[Web page edit records]
[Start of Attachment]

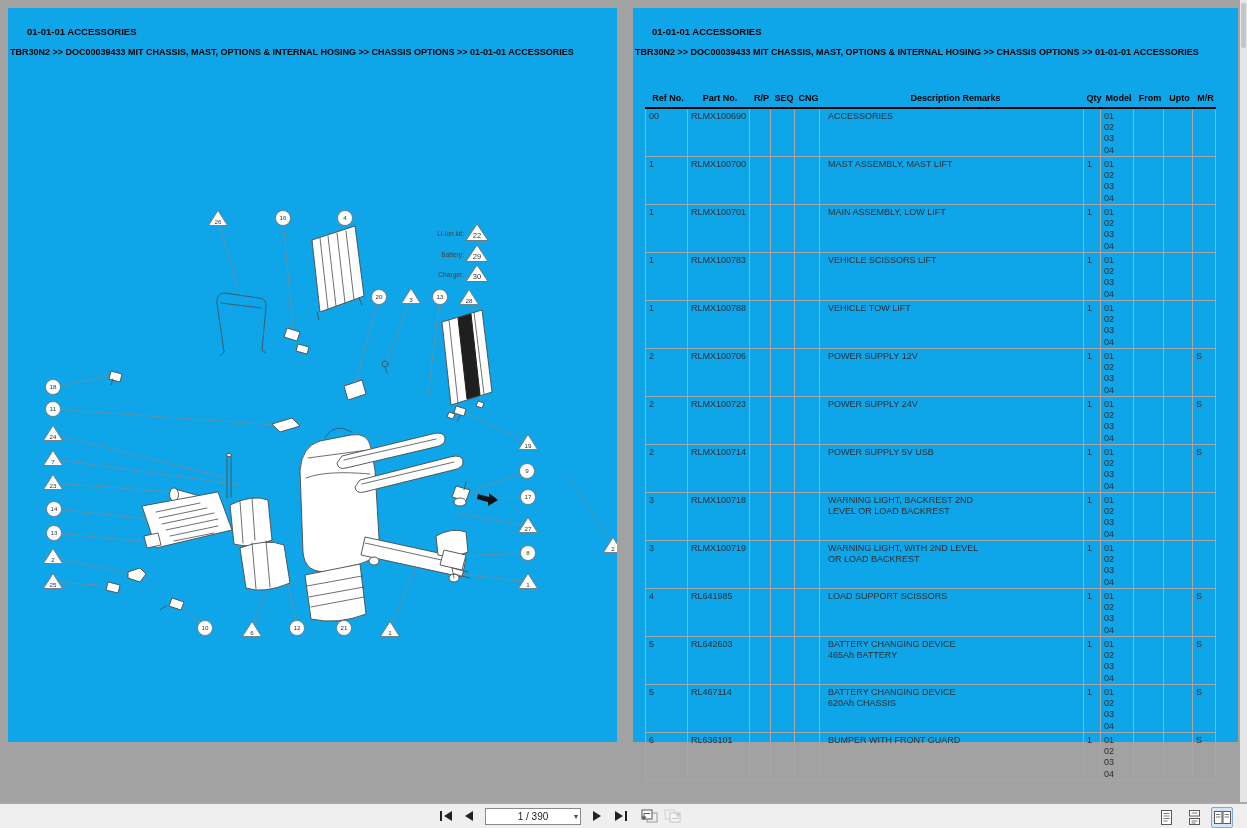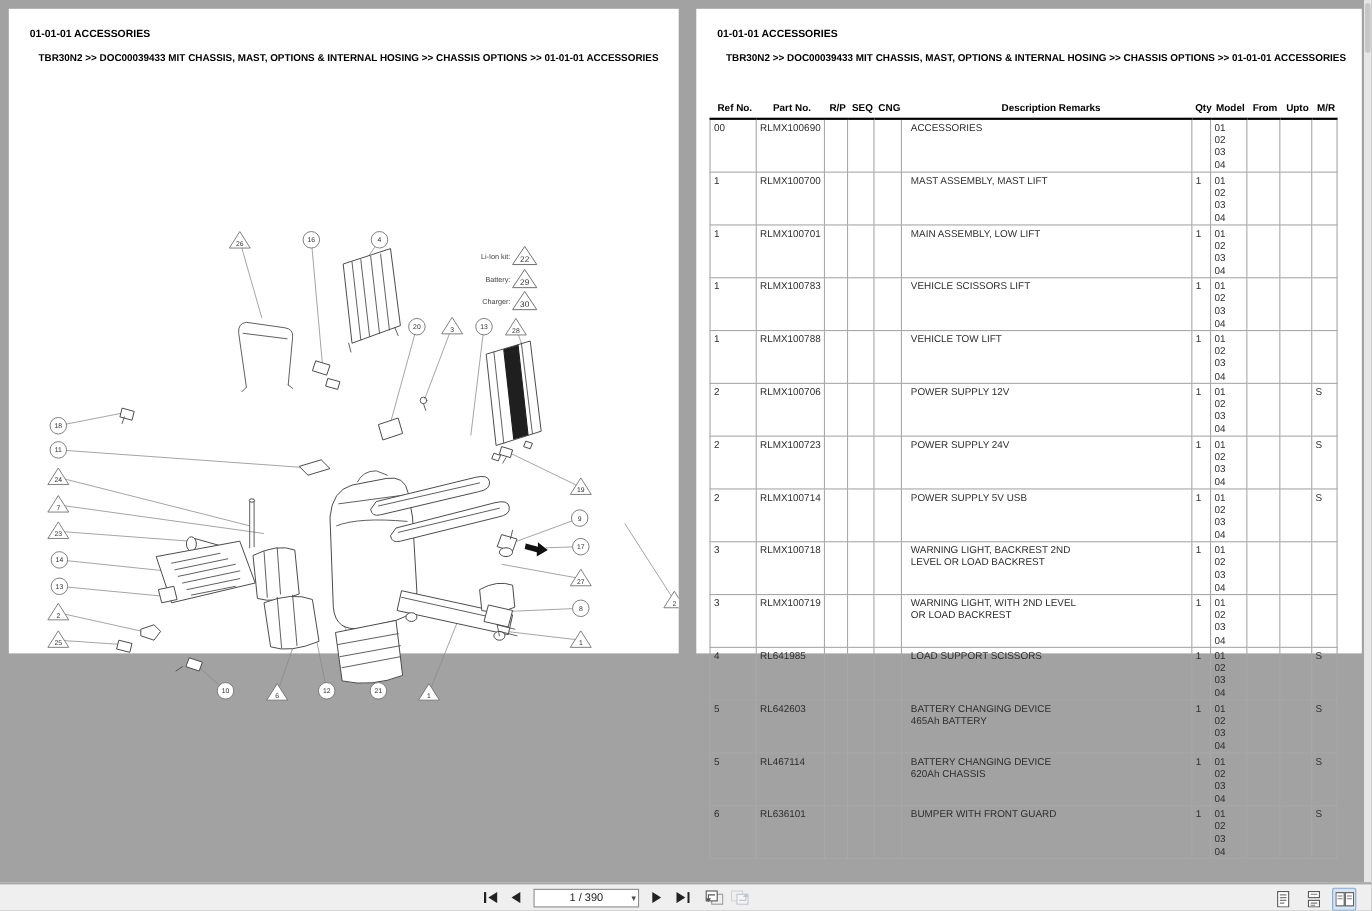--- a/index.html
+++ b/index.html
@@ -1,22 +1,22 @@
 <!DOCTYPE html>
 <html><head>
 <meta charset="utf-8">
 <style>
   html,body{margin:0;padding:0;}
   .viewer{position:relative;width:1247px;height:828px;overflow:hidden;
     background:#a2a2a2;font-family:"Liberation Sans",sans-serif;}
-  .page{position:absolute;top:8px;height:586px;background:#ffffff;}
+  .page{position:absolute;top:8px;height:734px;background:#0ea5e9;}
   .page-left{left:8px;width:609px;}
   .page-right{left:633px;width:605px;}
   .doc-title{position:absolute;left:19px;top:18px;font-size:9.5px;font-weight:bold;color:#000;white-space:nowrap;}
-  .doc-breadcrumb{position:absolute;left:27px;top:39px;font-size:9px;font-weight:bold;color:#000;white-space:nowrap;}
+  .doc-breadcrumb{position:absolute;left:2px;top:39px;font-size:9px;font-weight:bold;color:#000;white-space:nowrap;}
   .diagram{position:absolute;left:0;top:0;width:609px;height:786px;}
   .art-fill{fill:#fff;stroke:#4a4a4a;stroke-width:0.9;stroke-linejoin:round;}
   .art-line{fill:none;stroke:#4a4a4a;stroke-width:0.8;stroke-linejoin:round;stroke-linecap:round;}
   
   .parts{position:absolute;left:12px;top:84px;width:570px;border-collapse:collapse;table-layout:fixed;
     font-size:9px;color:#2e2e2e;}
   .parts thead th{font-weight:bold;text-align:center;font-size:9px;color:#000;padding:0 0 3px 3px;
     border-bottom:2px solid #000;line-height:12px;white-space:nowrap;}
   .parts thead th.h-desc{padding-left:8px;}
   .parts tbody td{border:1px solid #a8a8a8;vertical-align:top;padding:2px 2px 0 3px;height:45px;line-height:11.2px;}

[End of Attachment]

ACTIVITY:
Print the records above verbatim, minus any pictures.

EXERCISE SOLUTION:
--- a/index.html
+++ b/index.html
@@ -1,22 +1,22 @@
 <!DOCTYPE html>
 <html><head>
 <meta charset="utf-8">
 <style>
   html,body{margin:0;padding:0;}
   .viewer{position:relative;width:1247px;height:828px;overflow:hidden;
     background:#a2a2a2;font-family:"Liberation Sans",sans-serif;}
-  .page{position:absolute;top:8px;height:586px;background:#ffffff;}
+  .page{position:absolute;top:8px;height:734px;background:#0ea5e9;}
   .page-left{left:8px;width:609px;}
   .page-right{left:633px;width:605px;}
   .doc-title{position:absolute;left:19px;top:18px;font-size:9.5px;font-weight:bold;color:#000;white-space:nowrap;}
-  .doc-breadcrumb{position:absolute;left:27px;top:39px;font-size:9px;font-weight:bold;color:#000;white-space:nowrap;}
+  .doc-breadcrumb{position:absolute;left:2px;top:39px;font-size:9px;font-weight:bold;color:#000;white-space:nowrap;}
   .diagram{position:absolute;left:0;top:0;width:609px;height:786px;}
   .art-fill{fill:#fff;stroke:#4a4a4a;stroke-width:0.9;stroke-linejoin:round;}
   .art-line{fill:none;stroke:#4a4a4a;stroke-width:0.8;stroke-linejoin:round;stroke-linecap:round;}
   
   .parts{position:absolute;left:12px;top:84px;width:570px;border-collapse:collapse;table-layout:fixed;
     font-size:9px;color:#2e2e2e;}
   .parts thead th{font-weight:bold;text-align:center;font-size:9px;color:#000;padding:0 0 3px 3px;
     border-bottom:2px solid #000;line-height:12px;white-space:nowrap;}
   .parts thead th.h-desc{padding-left:8px;}
   .parts tbody td{border:1px solid #a8a8a8;vertical-align:top;padding:2px 2px 0 3px;height:45px;line-height:11.2px;}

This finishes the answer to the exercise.